> **Work required**
Give back each entry exactly as written, apart from the pictures.
━━━ Supplied data
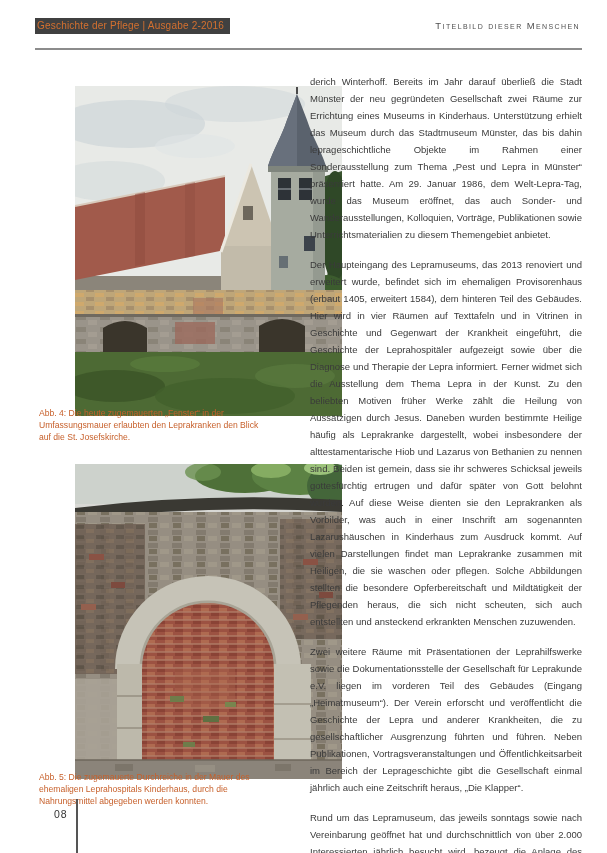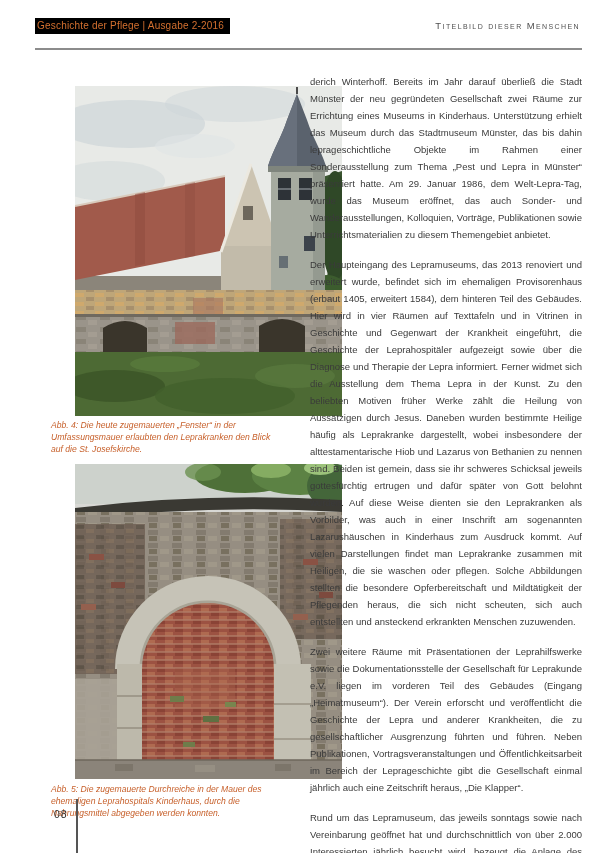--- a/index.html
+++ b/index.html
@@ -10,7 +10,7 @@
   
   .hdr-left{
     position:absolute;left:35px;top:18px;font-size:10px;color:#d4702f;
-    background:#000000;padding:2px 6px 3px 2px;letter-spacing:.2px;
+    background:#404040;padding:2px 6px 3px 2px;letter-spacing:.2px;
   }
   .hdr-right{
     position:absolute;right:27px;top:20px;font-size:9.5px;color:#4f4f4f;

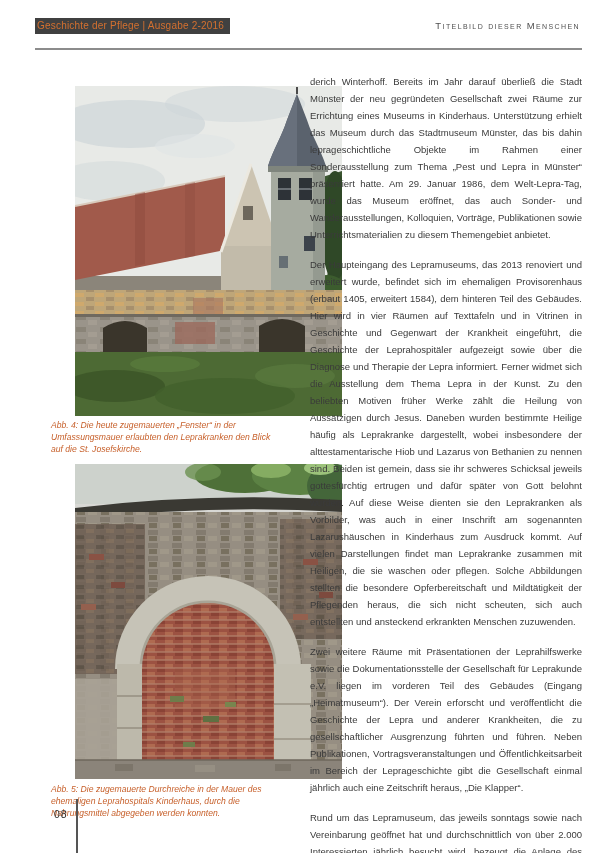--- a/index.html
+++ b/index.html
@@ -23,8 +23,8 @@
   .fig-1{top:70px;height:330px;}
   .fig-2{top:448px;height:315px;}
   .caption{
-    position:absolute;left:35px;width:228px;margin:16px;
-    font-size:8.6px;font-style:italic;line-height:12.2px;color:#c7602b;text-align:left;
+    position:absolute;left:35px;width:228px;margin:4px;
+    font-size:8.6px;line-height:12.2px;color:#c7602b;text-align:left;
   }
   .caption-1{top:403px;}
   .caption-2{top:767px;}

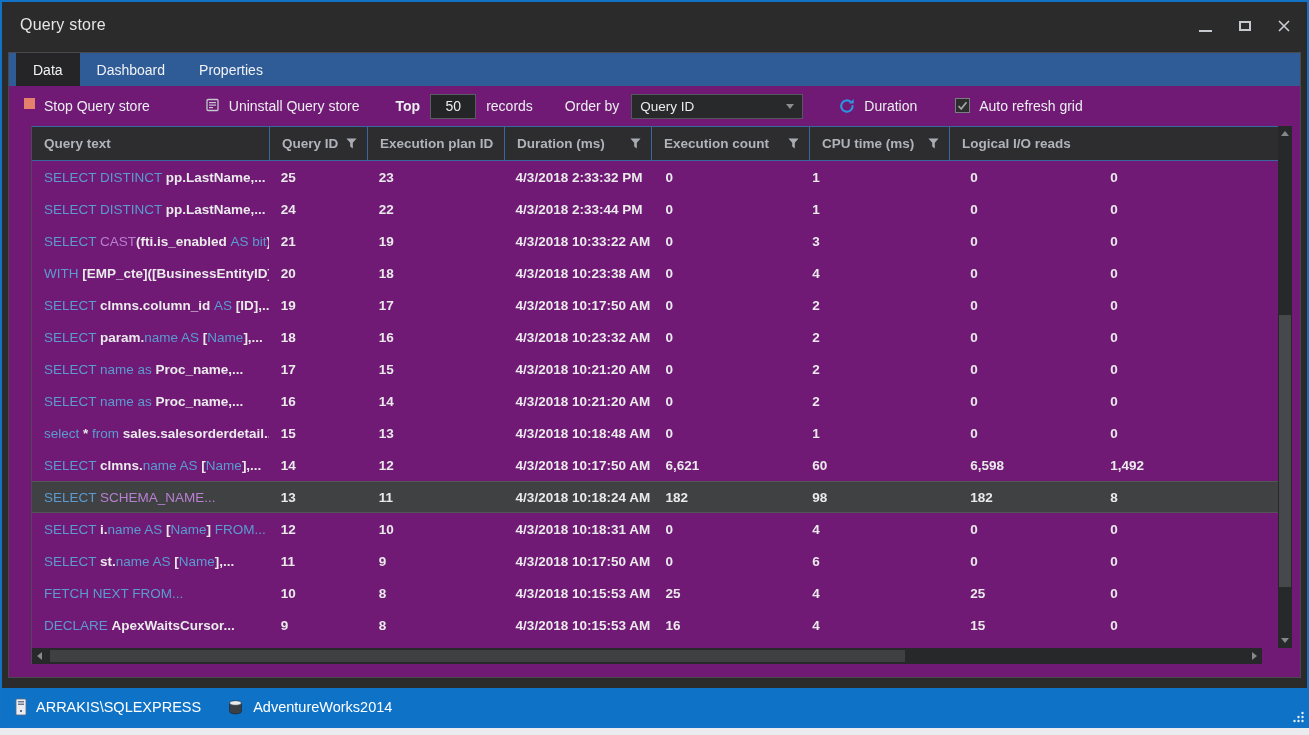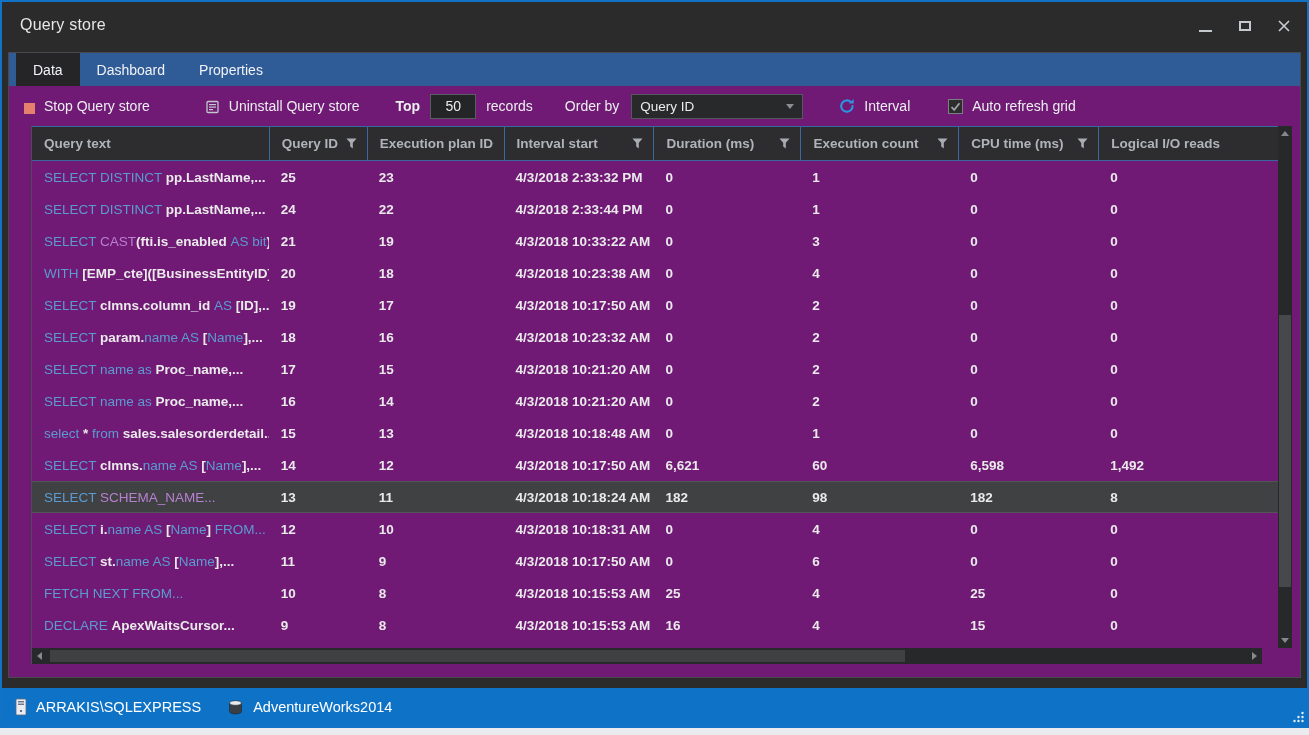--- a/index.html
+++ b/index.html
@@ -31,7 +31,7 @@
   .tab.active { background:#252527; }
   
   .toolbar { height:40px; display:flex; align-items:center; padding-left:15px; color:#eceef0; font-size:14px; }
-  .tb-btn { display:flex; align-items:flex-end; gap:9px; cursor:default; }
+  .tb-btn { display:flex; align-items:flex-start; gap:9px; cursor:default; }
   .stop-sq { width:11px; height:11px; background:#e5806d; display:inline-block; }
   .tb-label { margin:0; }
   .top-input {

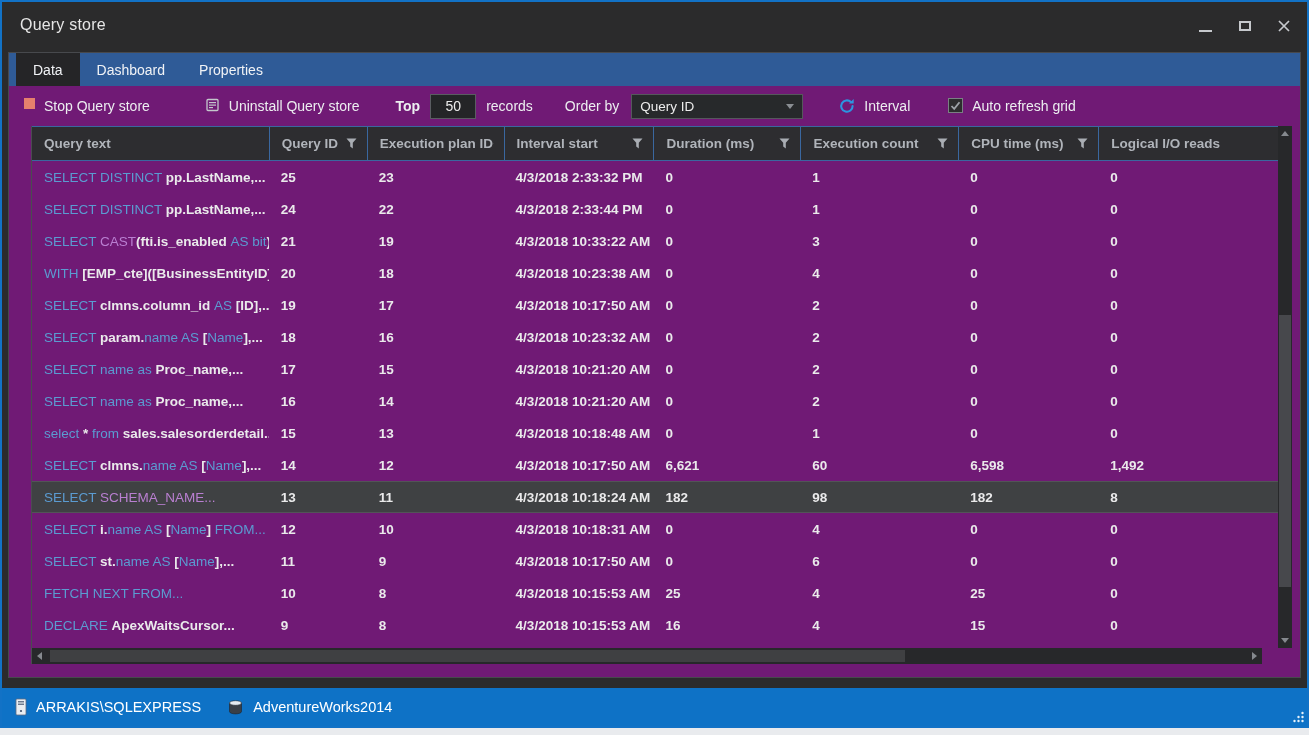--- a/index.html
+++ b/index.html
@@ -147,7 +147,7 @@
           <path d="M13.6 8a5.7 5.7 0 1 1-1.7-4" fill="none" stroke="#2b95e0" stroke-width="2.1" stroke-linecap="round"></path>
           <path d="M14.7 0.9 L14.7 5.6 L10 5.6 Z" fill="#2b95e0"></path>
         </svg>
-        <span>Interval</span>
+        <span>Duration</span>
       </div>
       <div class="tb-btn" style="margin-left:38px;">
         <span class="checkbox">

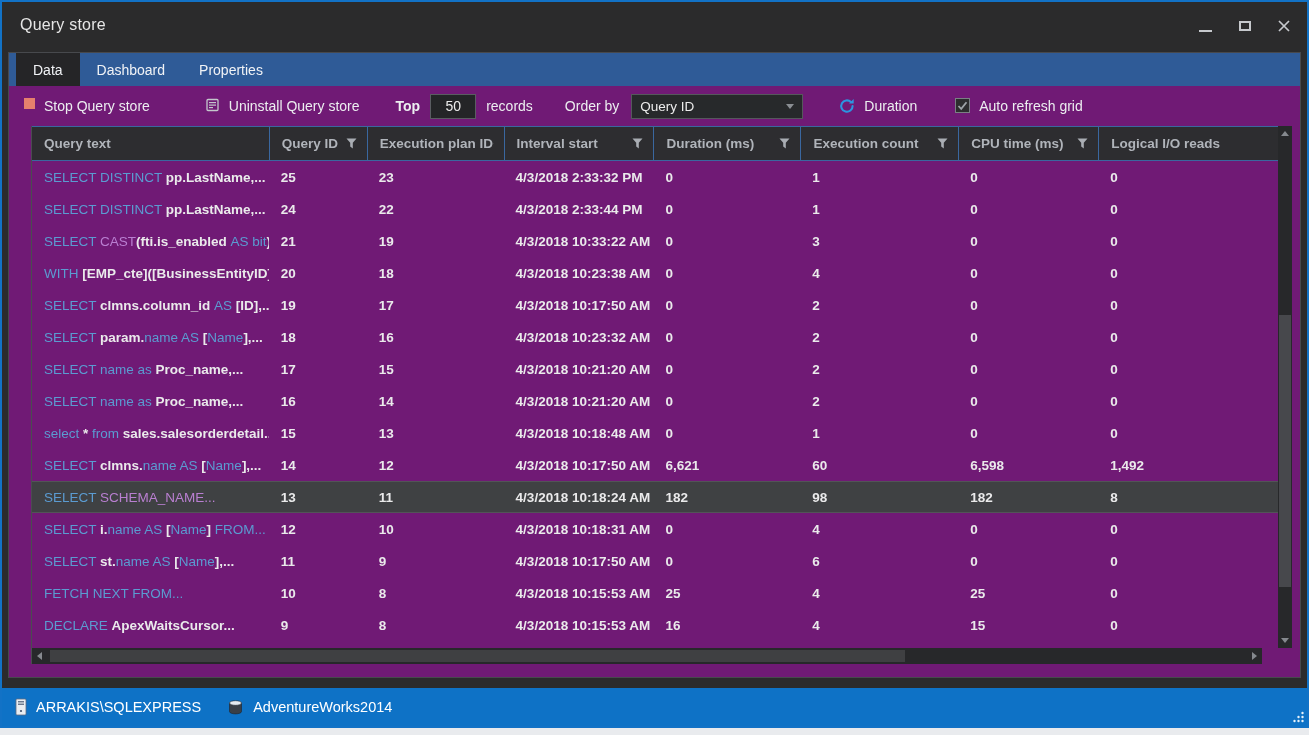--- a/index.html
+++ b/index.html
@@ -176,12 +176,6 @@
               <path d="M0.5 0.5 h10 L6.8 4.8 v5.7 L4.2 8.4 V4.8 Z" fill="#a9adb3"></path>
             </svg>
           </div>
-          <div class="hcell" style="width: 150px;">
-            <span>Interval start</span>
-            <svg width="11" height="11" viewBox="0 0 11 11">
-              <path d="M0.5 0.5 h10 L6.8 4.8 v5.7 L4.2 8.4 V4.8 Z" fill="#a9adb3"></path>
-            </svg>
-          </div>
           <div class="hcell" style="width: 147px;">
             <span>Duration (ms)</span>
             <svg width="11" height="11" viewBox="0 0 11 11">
━━━━━━
> **Answer to this task**
--- a/index.html
+++ b/index.html
@@ -10,7 +10,7 @@
   
   .hdr-left{
     position:absolute;left:35px;top:18px;font-size:10px;color:#d4702f;
-    background:#000000;padding:2px 6px 3px 2px;letter-spacing:.2px;
+    background:#404040;padding:2px 6px 3px 2px;letter-spacing:.2px;
   }
   .hdr-right{
     position:absolute;right:27px;top:20px;font-size:9.5px;color:#4f4f4f;

--- a/index.html
+++ b/index.html
@@ -23,8 +23,8 @@
   .fig-1{top:70px;height:330px;}
   .fig-2{top:448px;height:315px;}
   .caption{
-    position:absolute;left:35px;width:228px;margin:16px;
-    font-size:8.6px;font-style:italic;line-height:12.2px;color:#c7602b;text-align:left;
+    position:absolute;left:35px;width:228px;margin:4px;
+    font-size:8.6px;line-height:12.2px;color:#c7602b;text-align:left;
   }
   .caption-1{top:403px;}
   .caption-2{top:767px;}

--- a/index.html
+++ b/index.html
@@ -31,7 +31,7 @@
   .tab.active { background:#252527; }
   
   .toolbar { height:40px; display:flex; align-items:center; padding-left:15px; color:#eceef0; font-size:14px; }
-  .tb-btn { display:flex; align-items:flex-end; gap:9px; cursor:default; }
+  .tb-btn { display:flex; align-items:flex-start; gap:9px; cursor:default; }
   .stop-sq { width:11px; height:11px; background:#e5806d; display:inline-block; }
   .tb-label { margin:0; }
   .top-input {

--- a/index.html
+++ b/index.html
@@ -147,7 +147,7 @@
           <path d="M13.6 8a5.7 5.7 0 1 1-1.7-4" fill="none" stroke="#2b95e0" stroke-width="2.1" stroke-linecap="round"></path>
           <path d="M14.7 0.9 L14.7 5.6 L10 5.6 Z" fill="#2b95e0"></path>
         </svg>
-        <span>Interval</span>
+        <span>Duration</span>
       </div>
       <div class="tb-btn" style="margin-left:38px;">
         <span class="checkbox">

--- a/index.html
+++ b/index.html
@@ -176,12 +176,6 @@
               <path d="M0.5 0.5 h10 L6.8 4.8 v5.7 L4.2 8.4 V4.8 Z" fill="#a9adb3"></path>
             </svg>
           </div>
-          <div class="hcell" style="width: 150px;">
-            <span>Interval start</span>
-            <svg width="11" height="11" viewBox="0 0 11 11">
-              <path d="M0.5 0.5 h10 L6.8 4.8 v5.7 L4.2 8.4 V4.8 Z" fill="#a9adb3"></path>
-            </svg>
-          </div>
           <div class="hcell" style="width: 147px;">
             <span>Duration (ms)</span>
             <svg width="11" height="11" viewBox="0 0 11 11">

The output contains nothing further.